The Prime Minister and the Chief Medical Officer made a statement today about new Tier 4 restrictions, the new SARS-CoV-2 variant and updated guidance over Christmas.

Dr Michael Head, Senior Research Fellow in Global Health, University of Southampton, said:

“The escalating case numbers mean that dramatic interventions are essential, so the new announcements are important and will help to provide some element of control on the national landscape. However, it has been obvious for some time that mixing of multiple households over the Christmas period will lead to a very difficult January. Therefore, this level of restrictions is what should have been implemented at the time of the previous Christmas announcements, regardless of the impact of this new variant.

“There are several other countries that have strong measures in place over Christmas, and there is plenty of precedent where large public festivals that have been cancelled or curtailed due to COVID-19, such as the Hajj in Saudi Arabia being scaled right back, and a ban on household mixing during Passover in Israel.”

Dr Jeffrey Barrett, Director of the Covid Genomics Initiative at the Wellcome Sanger Institute, said:

“This new variant is very concerning, and is unlike anything we have seen so far in the pandemic. The new restrictions announced today are an entirely justified response to the rapidly developing situation. Detecting new variants like this is one of the key missions of the Covid-19 Genomics Consortium in the UK. The high level of genomic surveillance we have had to date has helped detect and respond to this variant as quickly as possible. We will continue to monitor this and other variants in the weeks and months to come.”

Dr Simon Clarke, Associate Professor in Cellular Microbiology at the University of Reading, said:

“Viruses mutate constantly. The coronavirus has mutated many times over the last year.  This helps scientists to track how infections are spreading. For example, we know that most of the infections in the UK in the first wave came not directly from China but from Europe, where a new variant emerged that was different from the strain in Wuhan.
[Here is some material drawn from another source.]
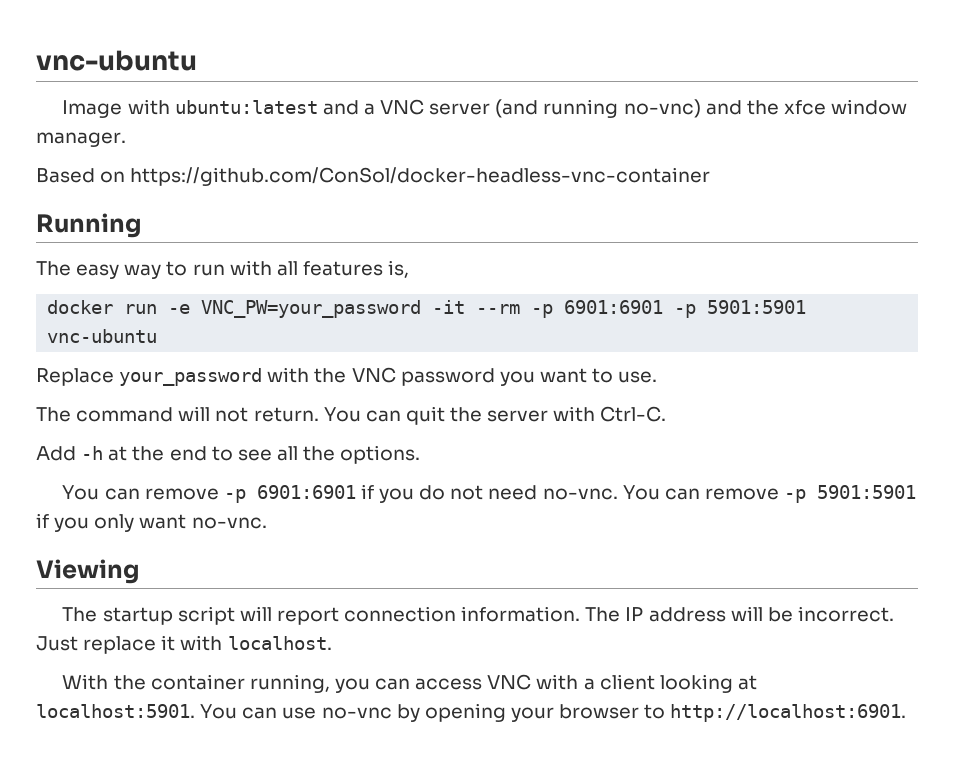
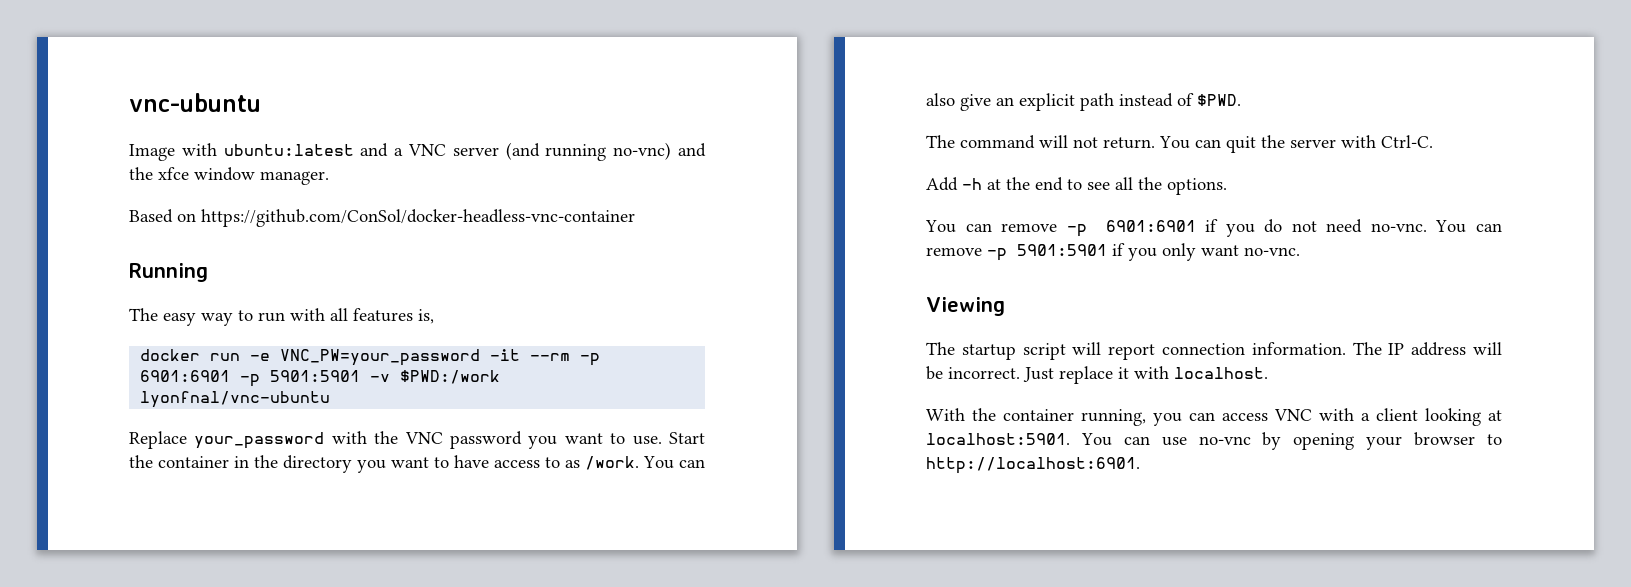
[47,329,158,343] vnc-ubuntu -> [370,370,501,384] [140,391,331,408] -v $PWD:/work lyonfnal/vnc-ubuntu
(658, 377) none -> [668,432,705,444] [129,455,705,473] [926,93,1241,111] Start the container in the directory you want to have access to as /work. You can also give an explicit path instead of $PWD.

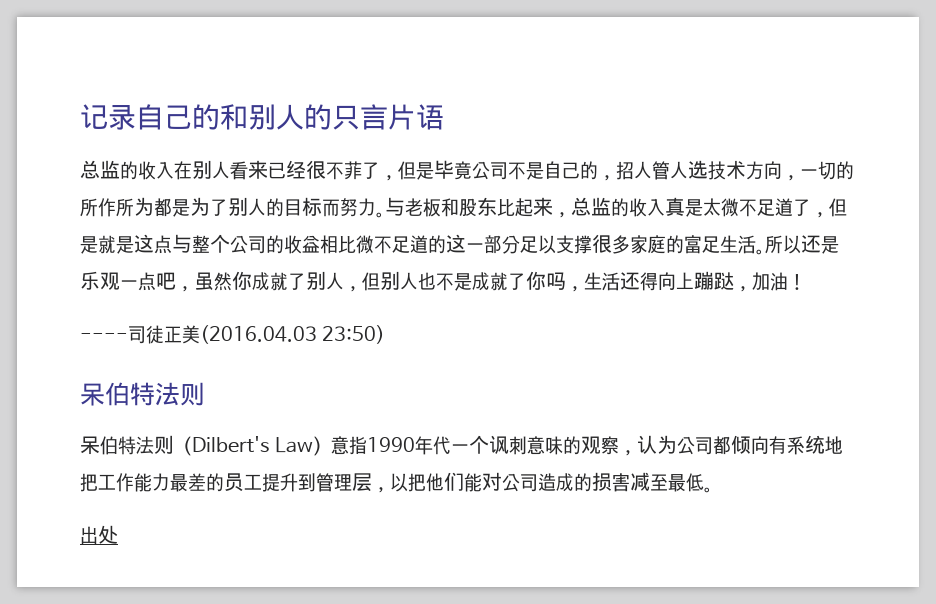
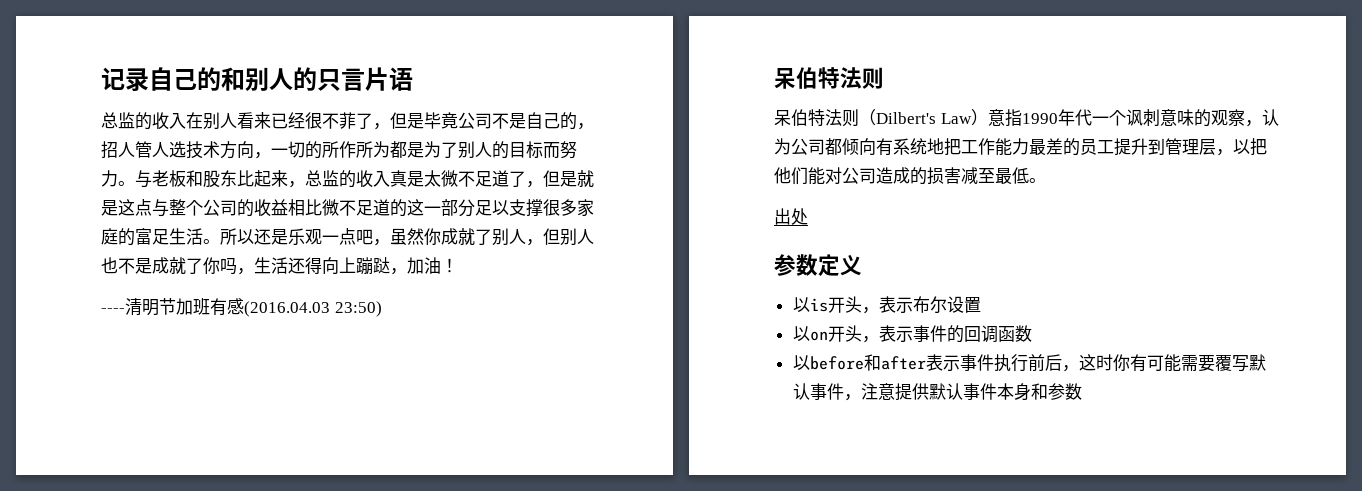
[128,325,200,344] 司徒正美 -> [125,298,244,316] 清明节加班有感
(118, 534) none -> [774,254,862,276] [792,296,981,314] [792,325,1032,343] [792,354,1266,372] [792,383,1082,401] // 参数定义 // 以is开头，表示布尔设置 // 以on开头，表示事件的回调函数 // 以before和after表示事件执行前后，这时你有可能需要覆写默认事件，注意提供默认事件本身和参数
“Government scientists have identified now that there are 17 linked mutations in the genetic code of the virus that seem to make this new strain more infectious. It has been suggested that changes to the virus surface spikes may allow it to bind onto cells more easily.  However there isn’t evidence yet that the new virus is more or less dangerous in terms of its ability to cause disease.  Sadly, we will have to wait and see if hospitalisations and deaths increase or decrease to find out.”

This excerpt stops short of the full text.